With this model comes some variation, including clinics that previously had no interest in hair restoration, that are now adding the service as an adjunct to other cosmetic procedures such as Botox™ injections and tummy tucks. Finally, there is the classic “Turkish model” of hair restoration clinics where, many times, there is no doctor involved at all but instead a small army of technicians with little to no experience are hired to perform all aspects of the hair transplant procedure.
In some cases, I know of hairdressers that have started their own “clinics” and with the social media marketing that they can invest in for very little money, they appear to be legitimate professional surgical centers. Combined with the wide reach of the internet, and the ability to have reviews pop up out of thin air, YOU the patient are at greater risk today than ever before, for hair transplant surgeries and other cosmetic surgeries as well.
Why This is Bad For Patients
The explosion of clinics offering FUE hair transplant surgery is mind-boggling, but some common sense assumptions must be made. With the lack of specialization and little experience comes an increase in the misunderstanding of some very simple concepts. “Donor management” refers to the understanding of how to best harvest follicular units from the donor zone of any patient as there is more to FUE than simply removing a graft and placing it where it is needed in the balding scalp. There must be an understanding of how these extractions will affect the overall aesthetic of the donor scalp in order to avoid the appearance of surgery having been ever been performed. Those that do not understand this concept contribute to premature donor depletion and an unnatural aesthetic of the donor region.

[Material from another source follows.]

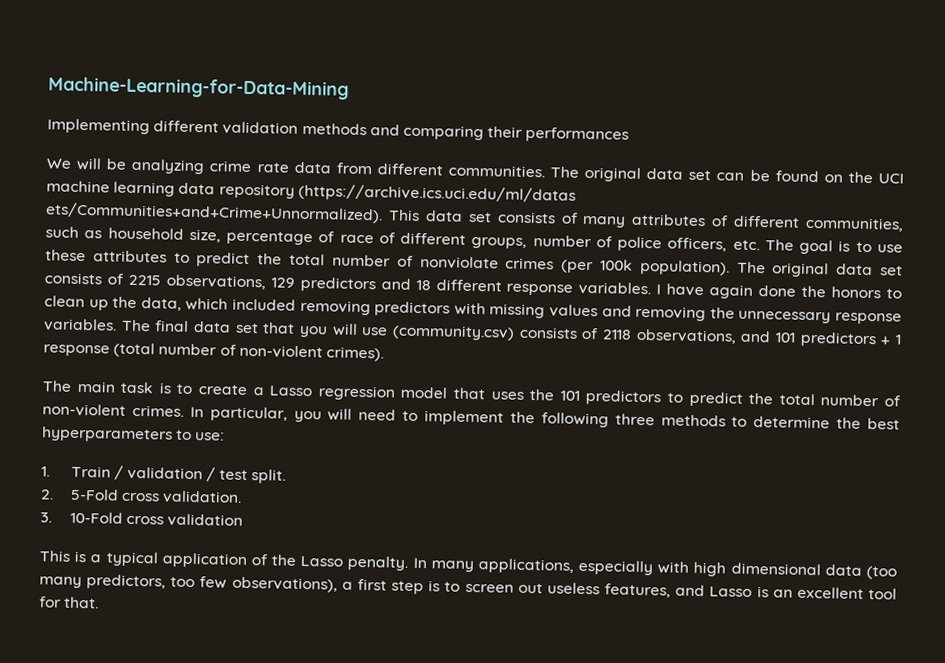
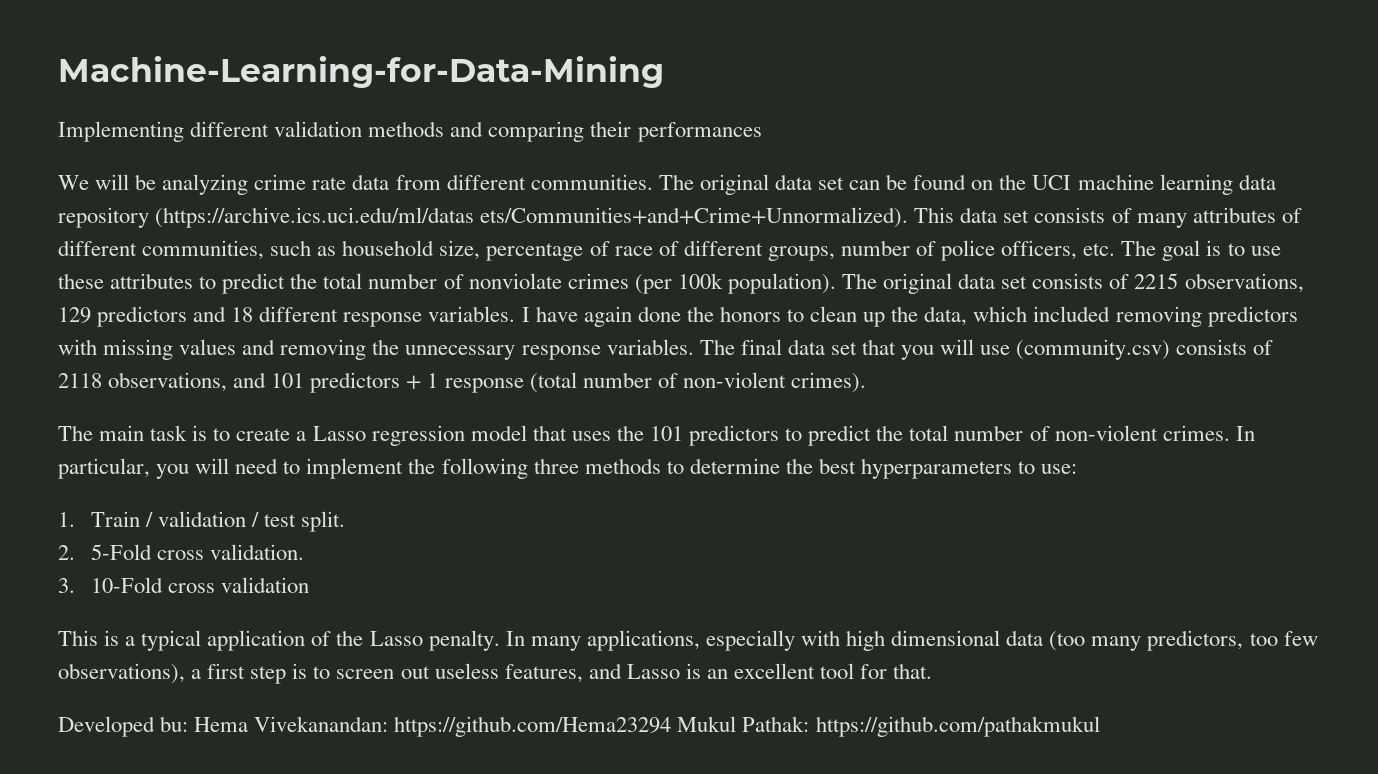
(100, 602) none -> [58,716,1100,737] // Developed bu: Hema Vivekanandan: https://github.com/Hema23294 Mukul Pathak: https://github.com/pathakmukul

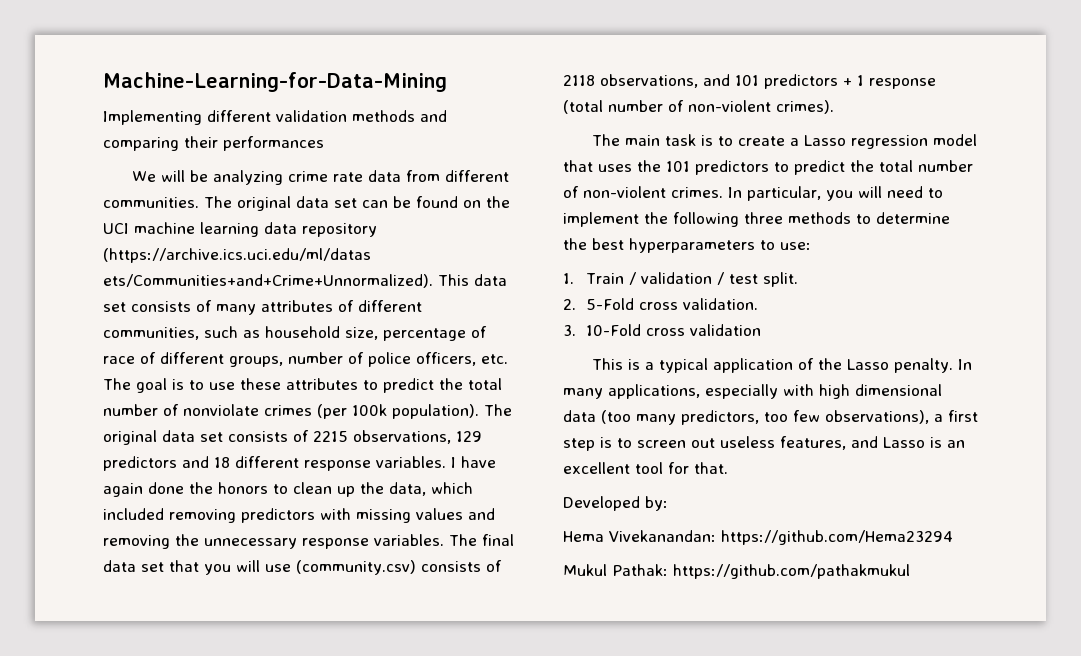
[160,716,189,732] bu: -> [645,496,668,511] by: //
(672, 726) none -> (953, 537) //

These are not issues that can be camouflaged simply by growing one’s hair longer. The problem is that there is not enough hair to grow in the first place, and short or long, the donor region will look excessively thin, as if the patient is recovering from a round of chemotherapy or an attack by follicle feasting moths.
Further, this inexperience in indicated in the lack of understanding of the basic fundamentals of hairline reconstruction, which is where I see the majority of the problems with today’s hair transplant repair patients. Grafts that are too big, grafts that have unnatural angles, hairline designs that are not found in nature, and all of these problems combined are more common today than ever. This is not due to clinics not caring, it is due to a simple lack of understanding of the most basic fundamentals to begin with.
What is Being Done
This problem has been growing for several years and while a small but vocal minority has been sounding the alarm, the industry has grown unabated and without regulation. The anger and frustration held by many established ethical members of the industry, both medical and non-medical professionals, has so far resulted in impotence in the face of adversity as no single entity has been able to come up with a solution to this problem, much less implement one. Hopefully, that is about to change, as two important and powerful organizations are working together to institute real change for the benefit of the patient and the industry at large. The International Alliance of Hair Restoration Surgeons (IAHRS) and FUE Europe™ are teaming up to help educate doctors and practitioners in the field as well as consumers seeking their services. Medical professionals, both active and hoping to be active, in hair restoration will be encouraged to attend the FUE Europe meeting, held in conjunction with the IAHRS, in Manchester England on June 6, 7, 8 2019. This conference will be the first major hair restoration conference where the public will be invited to attend. The public will have access to presentations by some of the world’s most experienced hair transplant doctors and listen to former hair transplant patients give their testimonials about their own experiences, both good and bad.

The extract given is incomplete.